— WHAT IS REQUIRED —
Only the lines holding "border" are wanted. Copy every one from the records below.
____ STORED DATA
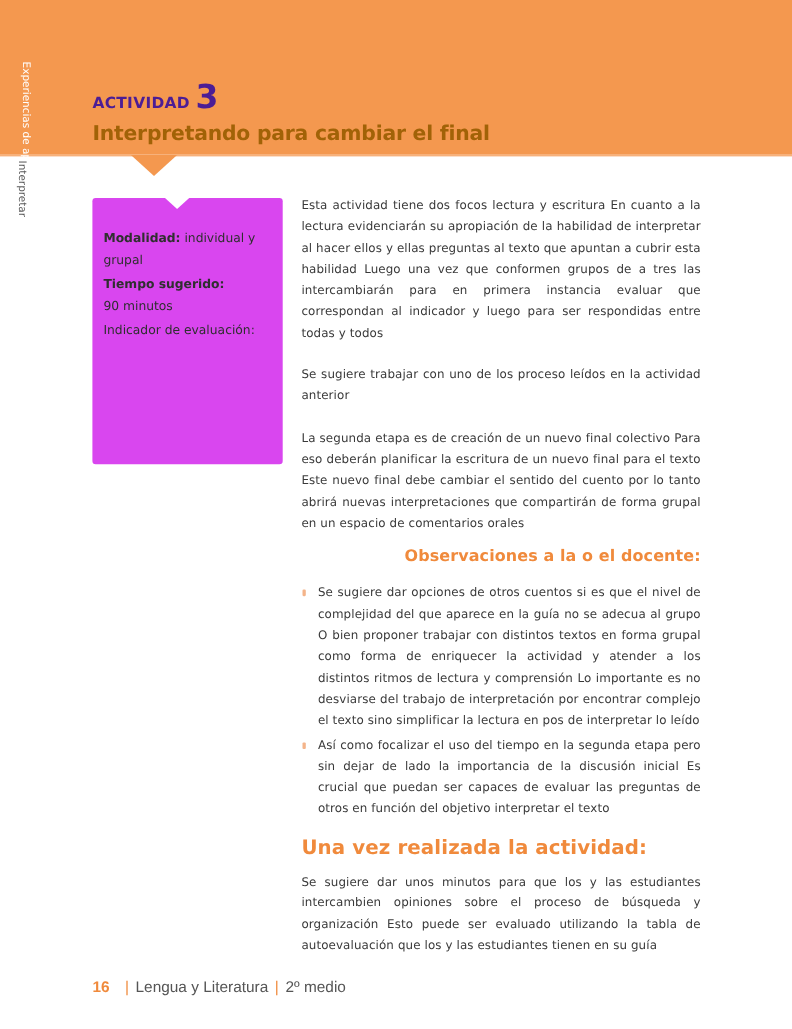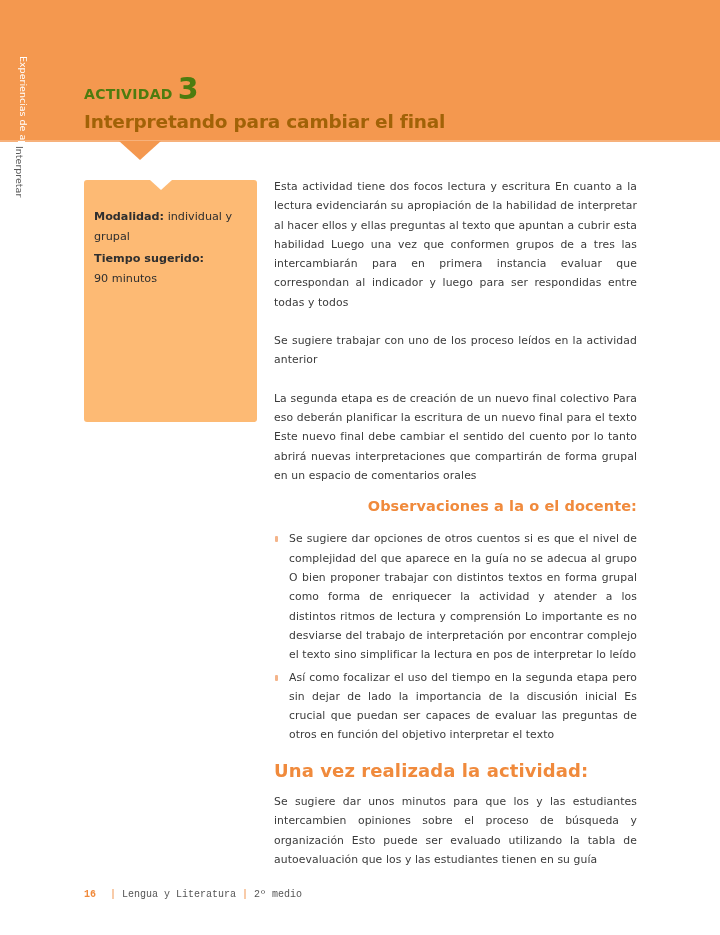--- a/index.html
+++ b/index.html
@@ -19,7 +19,7 @@
       position: absolute; left: 0; top: 140px; width: 720px; height: 2px; background: #f7b17b;
     }
     .activity-label {
-      position: absolute; left: 84px; top: 75px; color: #4d7c0f;
+      position: absolute; left: 84px; top: 75px; color: #4c1d95;
       font-family: "DejaVu Sans", sans-serif; font-weight: bold;
       display: flex; align-items: baseline;
     }

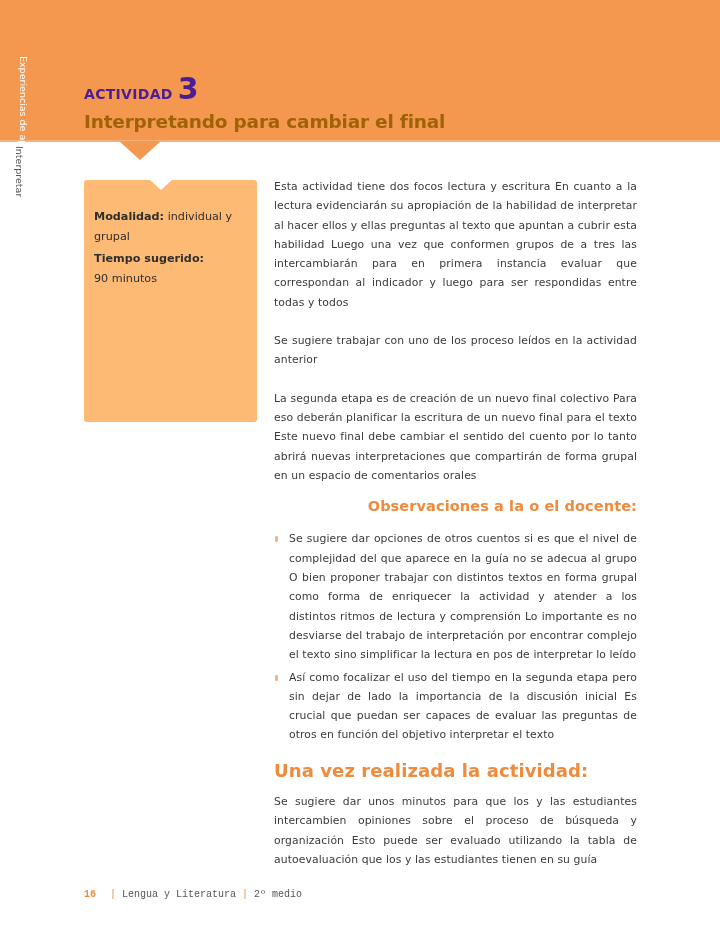--- a/index.html
+++ b/index.html
@@ -43,7 +43,7 @@
 
     .info-box {
       position: absolute; left: 84px; top: 180px; width: 173px; height: 242px;
-      background: #fdba74; border-radius: 3px;
+      background: #d946ef; border-radius: 3px;
     }
     .info-notch {
       position: absolute; left: 66px; top: 0; width: 0; height: 0;

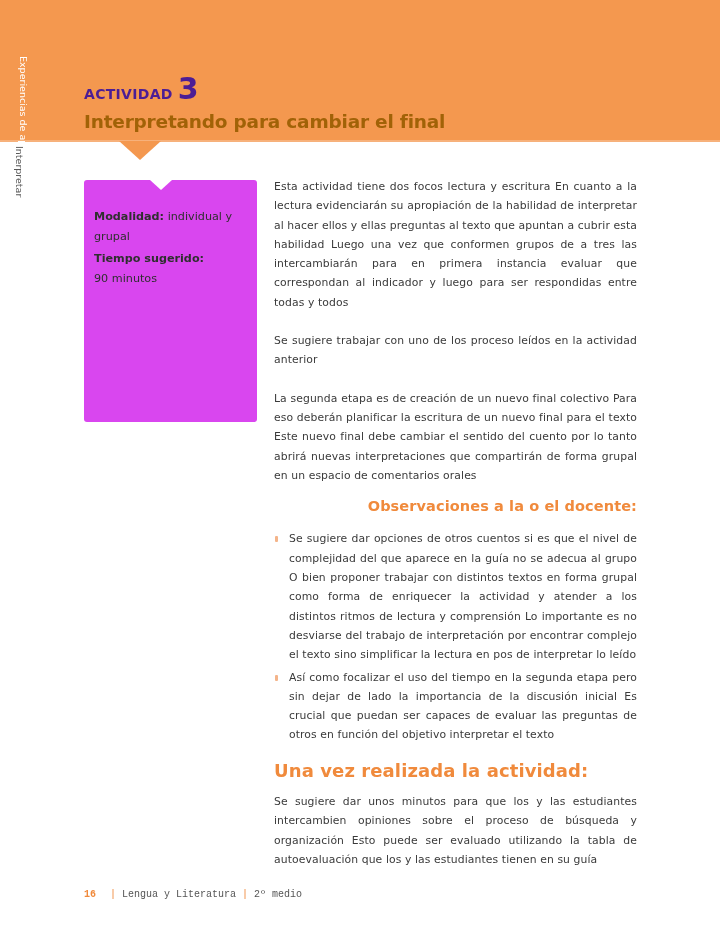--- a/index.html
+++ b/index.html
@@ -111,6 +111,7 @@
     <span class="info-line"><span class="info-bold">Modalidad:</span><span> individual y grupal</span></span>
     <span class="info-line info-bold" style="margin-top:2px">Tiempo sugerido:</span>
     <span class="info-line">90 minutos</span>
+    <span class="info-line" style="margin-top:2px">Indicador de evaluación:</span>
   </div>
 </div>
 

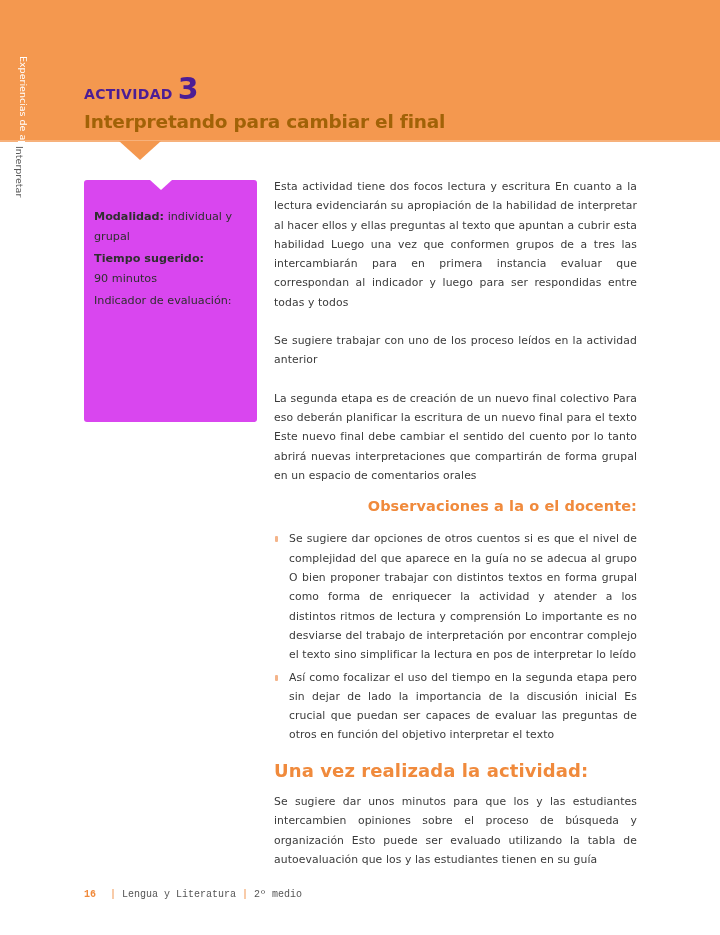--- a/index.html
+++ b/index.html
@@ -83,8 +83,8 @@
     .obs-list .bullet-dot { top: 7px; left: 1px; }
 
     .footer {
-      position: absolute; left: 84px; top: 889px; font-size: 10px; color: #555;
-      font-family: Liberation Mono, monospace; display: flex; align-items: baseline;
+      position: absolute; left: 84px; top: 889px; font-size: 14px; color: #555;
+      font-family: Liberation Sans, sans-serif; display: flex; align-items: baseline;
     }
     .footer-page { color: #f08a3c; font-weight: bold; margin-right: 14px; }
     .footer-sep { color: #f08a3c; margin: 0 6px; }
________
— ANSWER SPACE —
-      background: #fdba74; border-radius: 3px;
+      background: #d946ef; border-radius: 3px;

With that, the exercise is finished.